Verbatim reproduction of the entries is required; images must be omitted.

[[ RECORDS PROVIDED open ]]

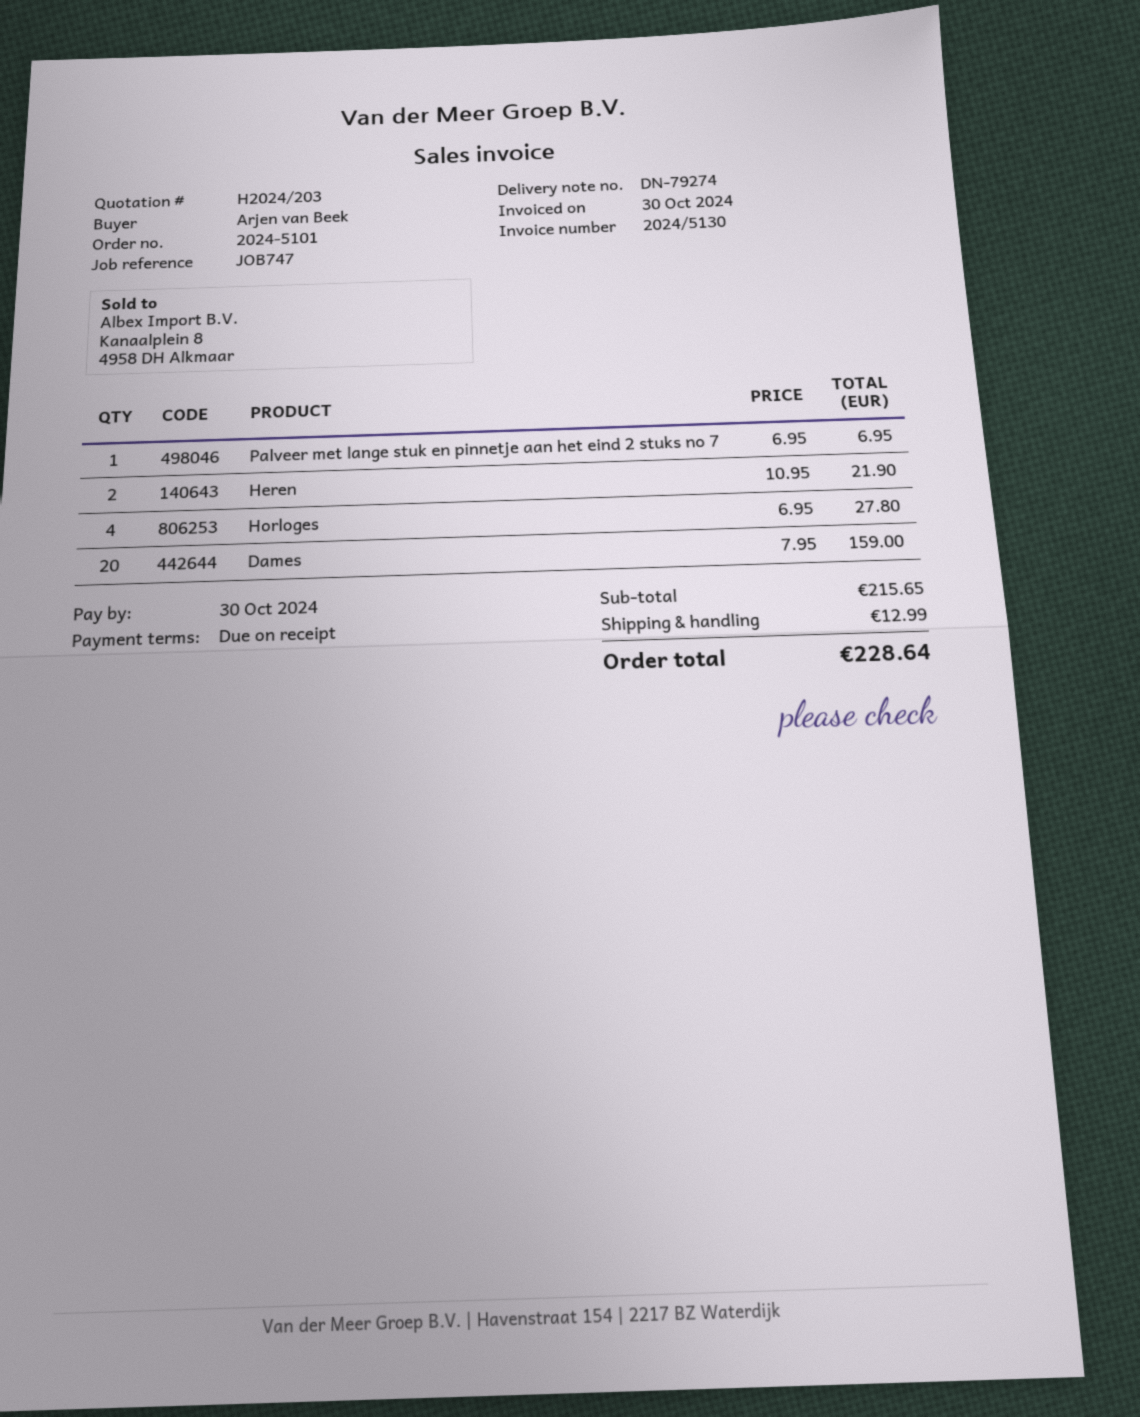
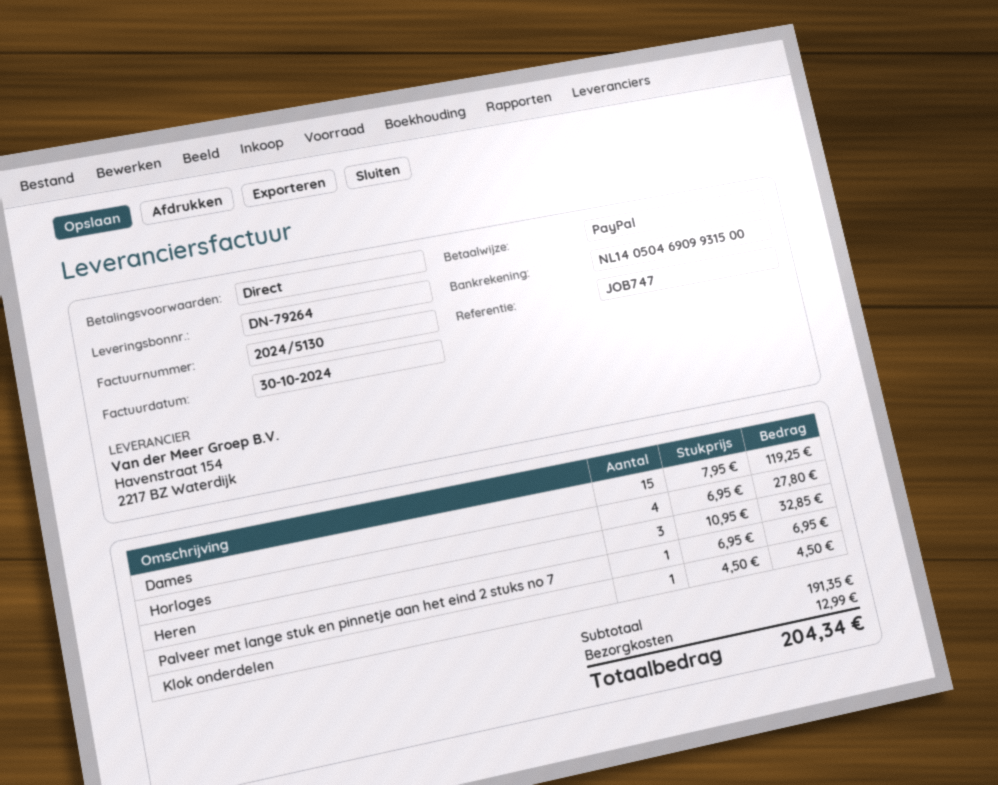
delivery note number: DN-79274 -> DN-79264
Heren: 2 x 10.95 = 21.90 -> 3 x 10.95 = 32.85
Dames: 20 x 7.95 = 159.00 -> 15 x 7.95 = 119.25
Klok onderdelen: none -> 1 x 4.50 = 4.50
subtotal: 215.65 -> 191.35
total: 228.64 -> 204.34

[[ RECORDS PROVIDED closed ]]

FINISHED TASK:
delivery note number: DN-79274 -> DN-79264
Heren: 2 x 10.95 = 21.90 -> 3 x 10.95 = 32.85
Dames: 20 x 7.95 = 159.00 -> 15 x 7.95 = 119.25
Klok onderdelen: none -> 1 x 4.50 = 4.50
subtotal: 215.65 -> 191.35
total: 228.64 -> 204.34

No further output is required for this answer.